→ WHAT YOU SHOULD DO
Without the pictures, write the listing below out again, line for line.

*** Opening DATA FOR REVIEW ***

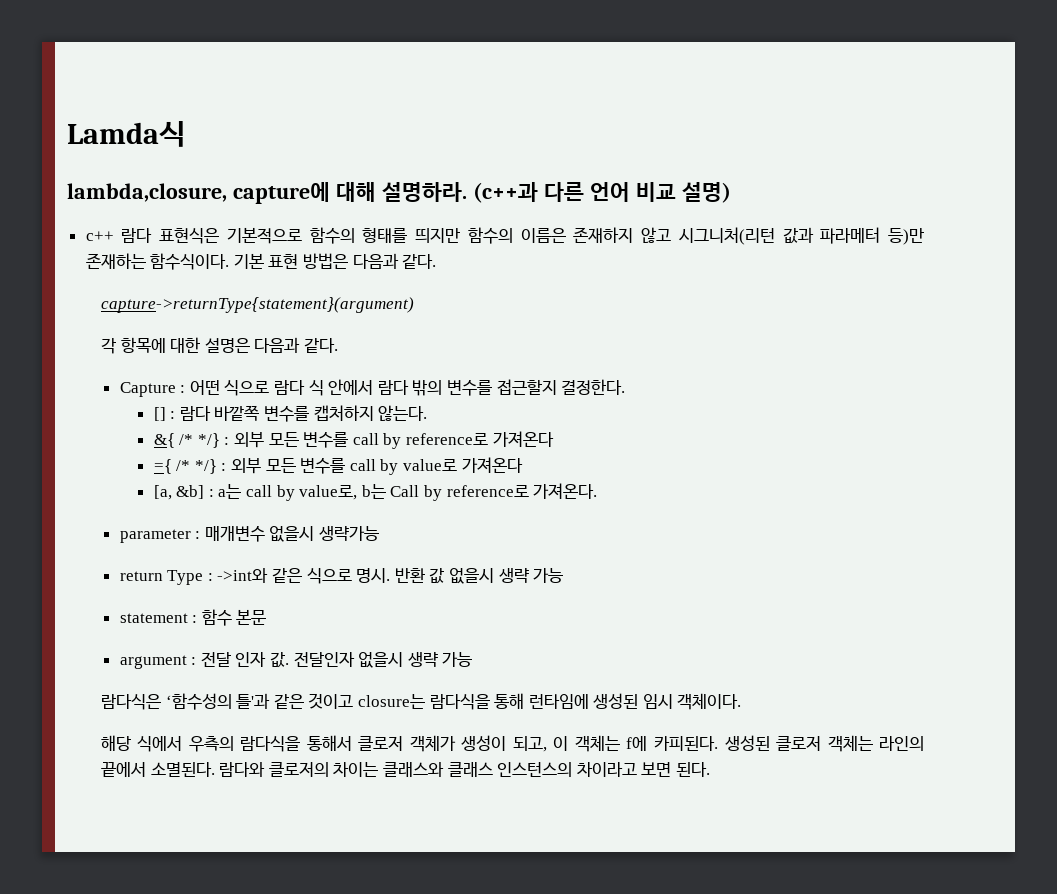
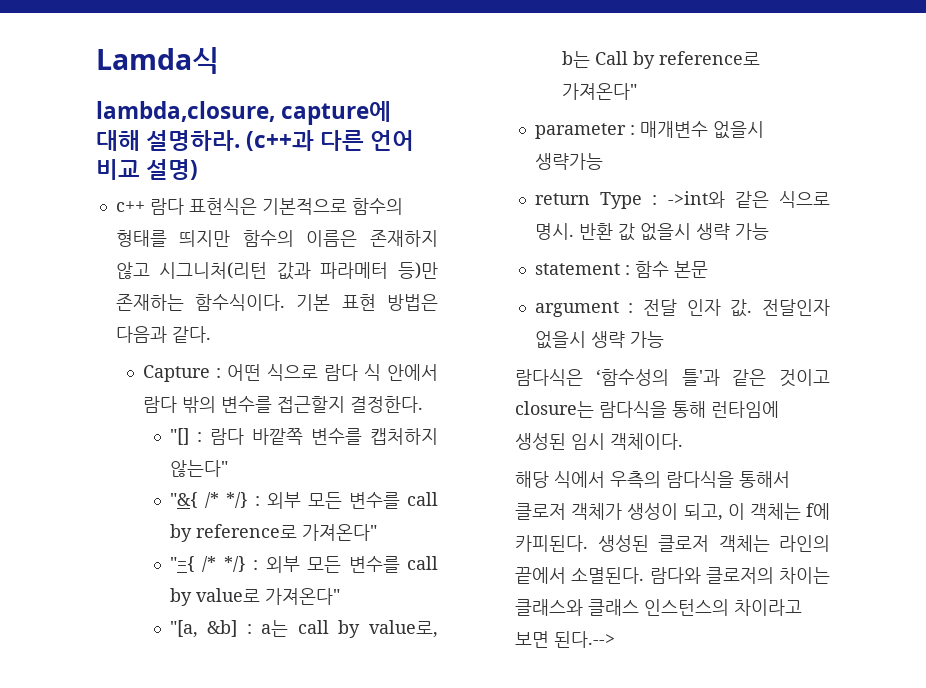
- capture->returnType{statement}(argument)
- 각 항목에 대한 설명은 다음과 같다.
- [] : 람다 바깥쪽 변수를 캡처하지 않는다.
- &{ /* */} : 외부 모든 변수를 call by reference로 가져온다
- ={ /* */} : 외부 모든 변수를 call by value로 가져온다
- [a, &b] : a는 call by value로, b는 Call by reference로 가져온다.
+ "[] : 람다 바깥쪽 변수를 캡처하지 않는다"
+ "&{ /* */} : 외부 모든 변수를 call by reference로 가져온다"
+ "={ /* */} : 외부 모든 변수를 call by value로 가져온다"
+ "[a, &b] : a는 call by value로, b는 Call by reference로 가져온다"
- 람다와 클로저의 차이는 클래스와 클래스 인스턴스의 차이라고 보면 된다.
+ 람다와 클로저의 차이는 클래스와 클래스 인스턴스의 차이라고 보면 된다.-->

*** Closing DATA FOR REVIEW ***

→ ANSWER BELOW
- capture->returnType{statement}(argument)
- 각 항목에 대한 설명은 다음과 같다.
- [] : 람다 바깥쪽 변수를 캡처하지 않는다.
- &{ /* */} : 외부 모든 변수를 call by reference로 가져온다
- ={ /* */} : 외부 모든 변수를 call by value로 가져온다
- [a, &b] : a는 call by value로, b는 Call by reference로 가져온다.
+ "[] : 람다 바깥쪽 변수를 캡처하지 않는다"
+ "&{ /* */} : 외부 모든 변수를 call by reference로 가져온다"
+ "={ /* */} : 외부 모든 변수를 call by value로 가져온다"
+ "[a, &b] : a는 call by value로, b는 Call by reference로 가져온다"
- 람다와 클로저의 차이는 클래스와 클래스 인스턴스의 차이라고 보면 된다.
+ 람다와 클로저의 차이는 클래스와 클래스 인스턴스의 차이라고 보면 된다.-->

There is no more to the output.